• TASK
Leave the pictures out while you restate every entry below word for word.

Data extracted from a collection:
▼
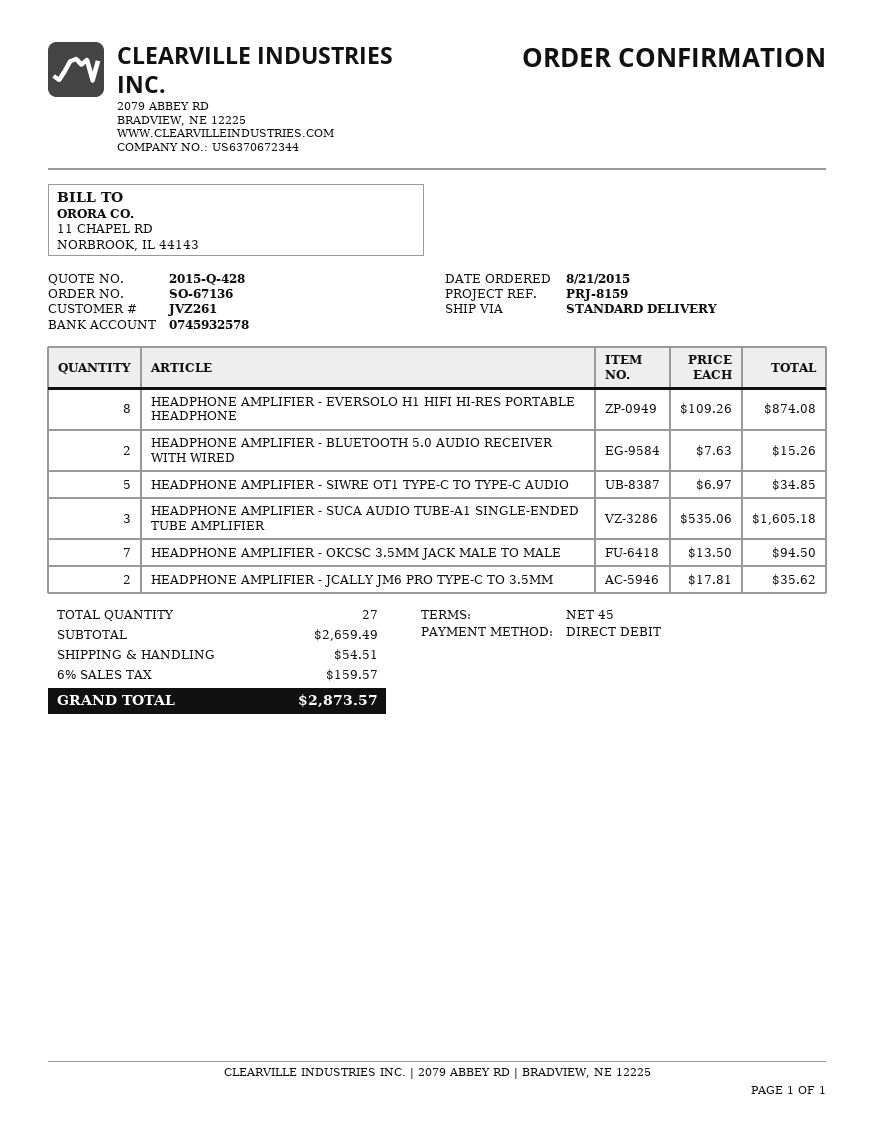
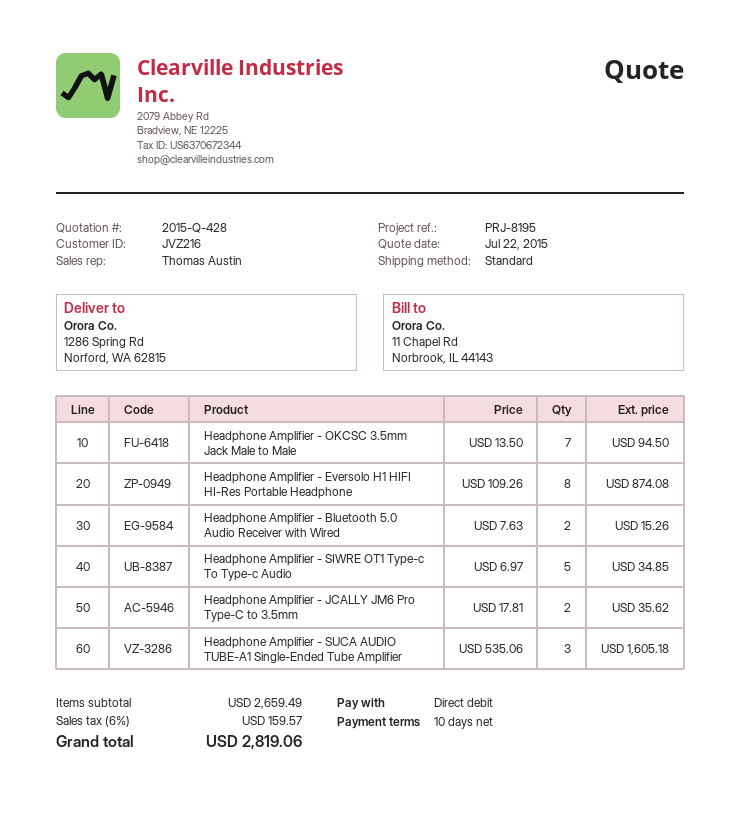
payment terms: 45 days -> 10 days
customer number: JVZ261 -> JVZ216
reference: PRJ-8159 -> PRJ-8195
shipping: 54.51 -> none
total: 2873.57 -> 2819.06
▲
• WRITTEN ANSWER
payment terms: 45 days -> 10 days
customer number: JVZ261 -> JVZ216
reference: PRJ-8159 -> PRJ-8195
shipping: 54.51 -> none
total: 2873.57 -> 2819.06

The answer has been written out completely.